Pivot tables were created for summary statistics that could be used in the dashboard including revenue for year, month, state, store, brand and category.
Once the Excel spreadsheet was connected to Tableau, a secondary dashboard that can be easily accessed online was created.
The final Tableau dashboard has a few features such as filtering by year using the menu top right, and filtering by state using the drop down menu. The dashboard can be accessed via: https://public.tableau.com/app/profile/genna.dias/viz/98BikesSalesDashboard/Dashboard1
The most noticeable insight is that the revenue for 2018 is far less consistent throughout the year compared to 2016 and 2017. While not immediately visible just looking at total revenue for the years, looking at the monthly revenue shows that 2016 and 2017 saw consistent sales throughout the year, whereas 2018 had a record high spike in revenue in April that then dropped off to incredibly low sales. To ensure that this wasn't due to missing data for the latter of 2018, a query was written to filter for dates greater than April of 2018 and found that data was present for every month of the year following April.

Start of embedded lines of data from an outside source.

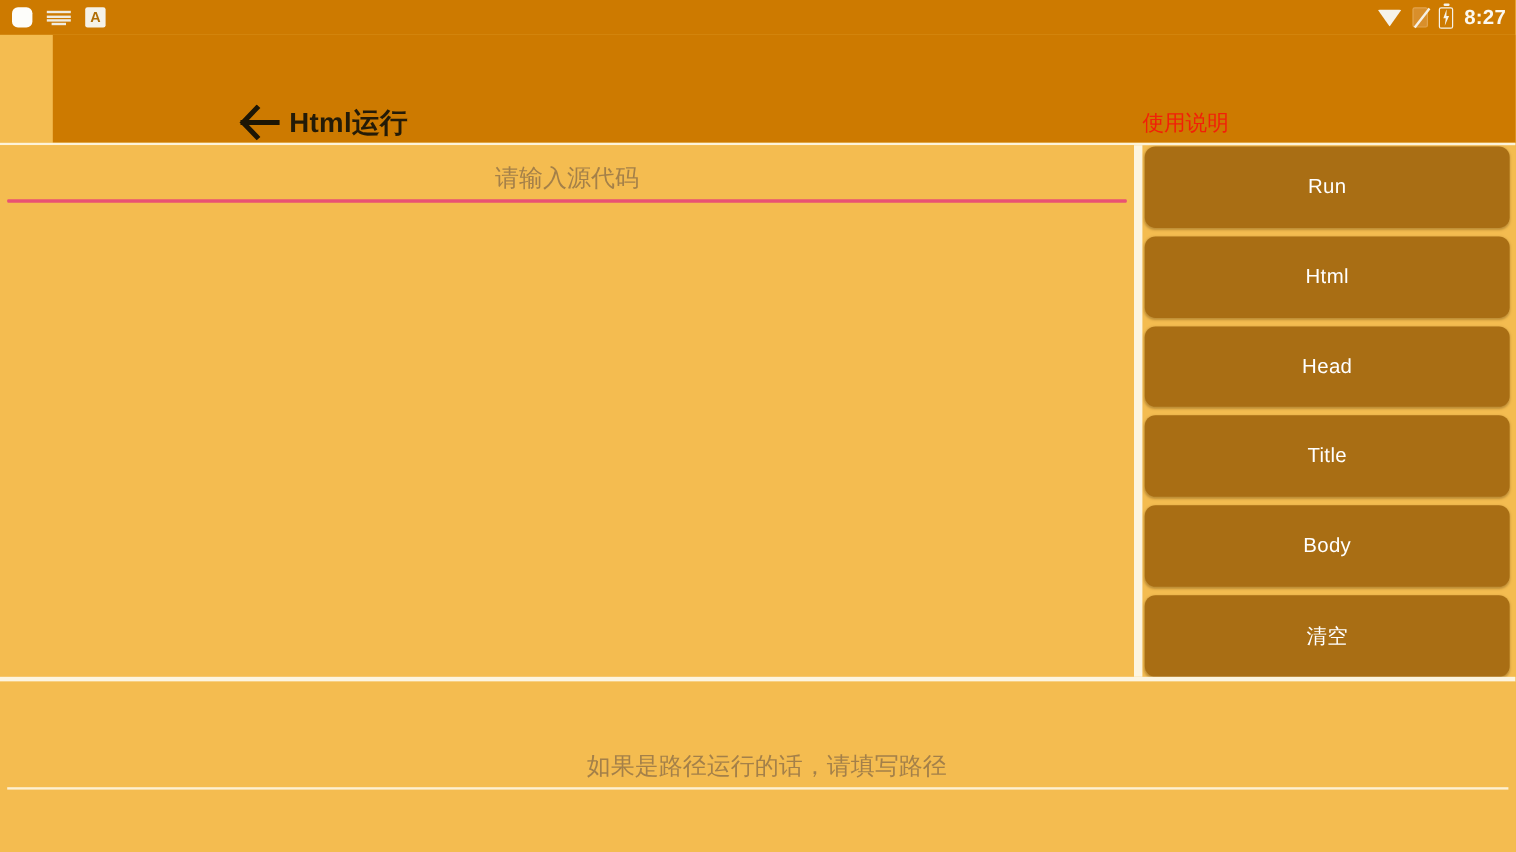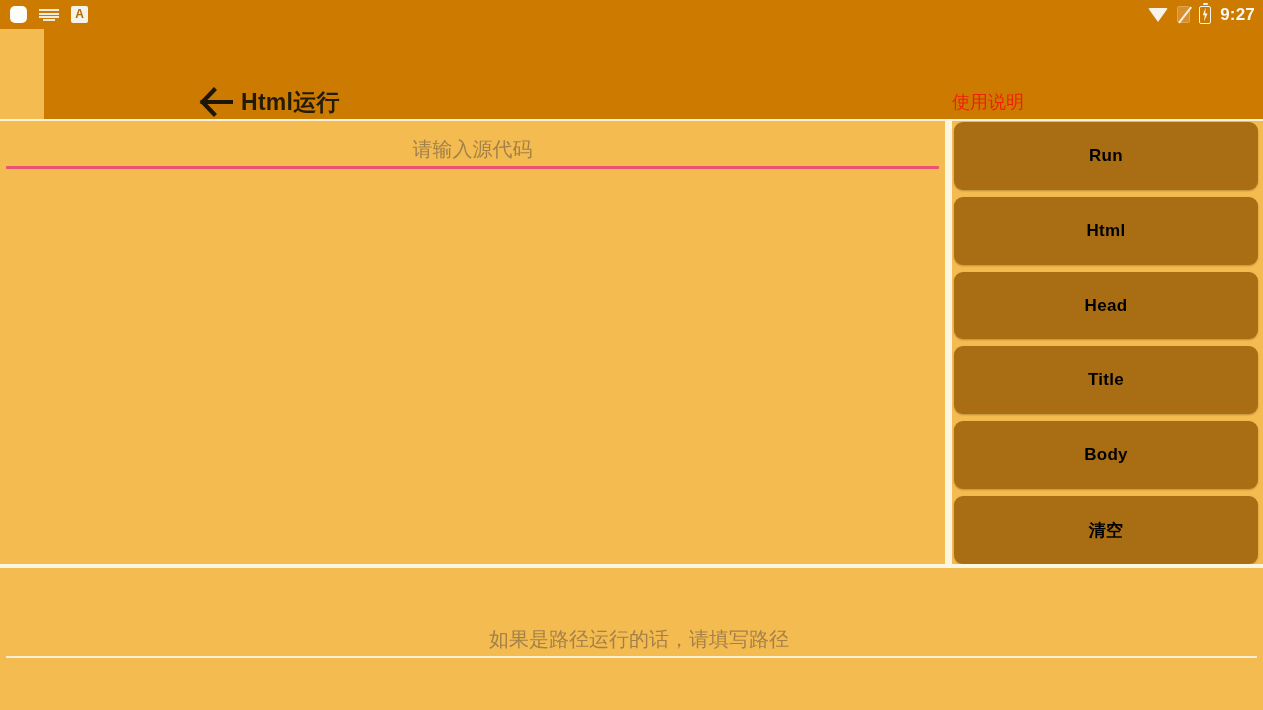--- a/index.html
+++ b/index.html
@@ -215,7 +215,7 @@
       <div class="ico-battery">
           <i></i>
         </div>
-      <div class="clock">9:27</div>
+      <div class="clock">8:27</div>
     </div>
   </div>
 

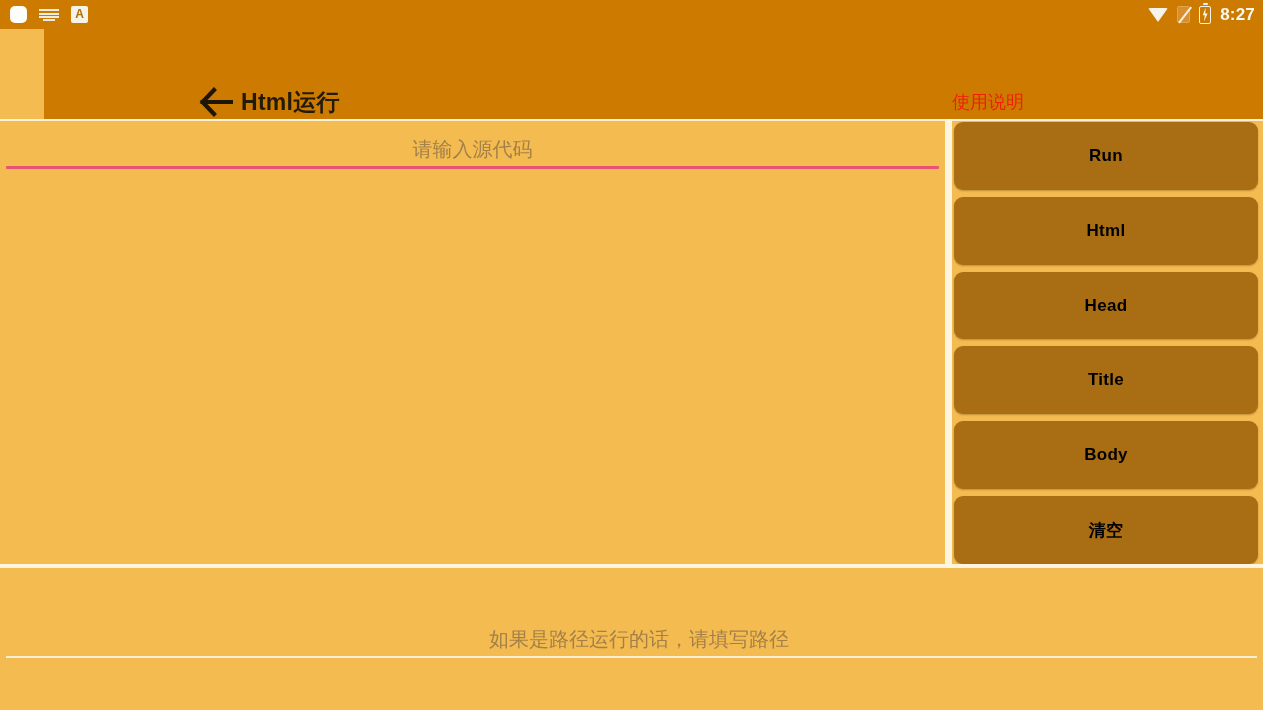--- a/index.html
+++ b/index.html
@@ -155,8 +155,8 @@
     background:#a96e14;
     border:none; outline:none;
     border-radius:9px;
-    color:#000000;
-    font-size:17px; font-weight:bold;
+    color:#ffffff;
+    font-size:17px; font-weight:normal;
     font-family:"Liberation Sans",sans-serif;
     box-shadow:0 1px 2px rgba(90,55,5,0.35);
     cursor:pointer;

The store with the greatest revenue by far was the New York store Baldwin Bikes which since 2016 has made up 68% of the revenue over the years. The store with the least revenue was the Texas store Rowlett Bikes which only made up 11% of revenue from the start of 2016 to the end of 2018. To ensure this revenue distribution was not due to any of the stores not being open yet, queries filtering by state and date showed that all three stores existed from the start of 2016.
Upon further investigation into 2018, using pivot tables for summarising the stores and the revenue per month, filtering by 2018 shows that all three stores had months where no sales were made. This is incredibly concerning and did not occur in 2016 and 2017. This sudden decrease in revenue experienced by all stores assuming no issues in data collection may suggest that improving infrastructure for facilitating online shopping may be more beneficial for the company compared to investing into more brick and mortar shops.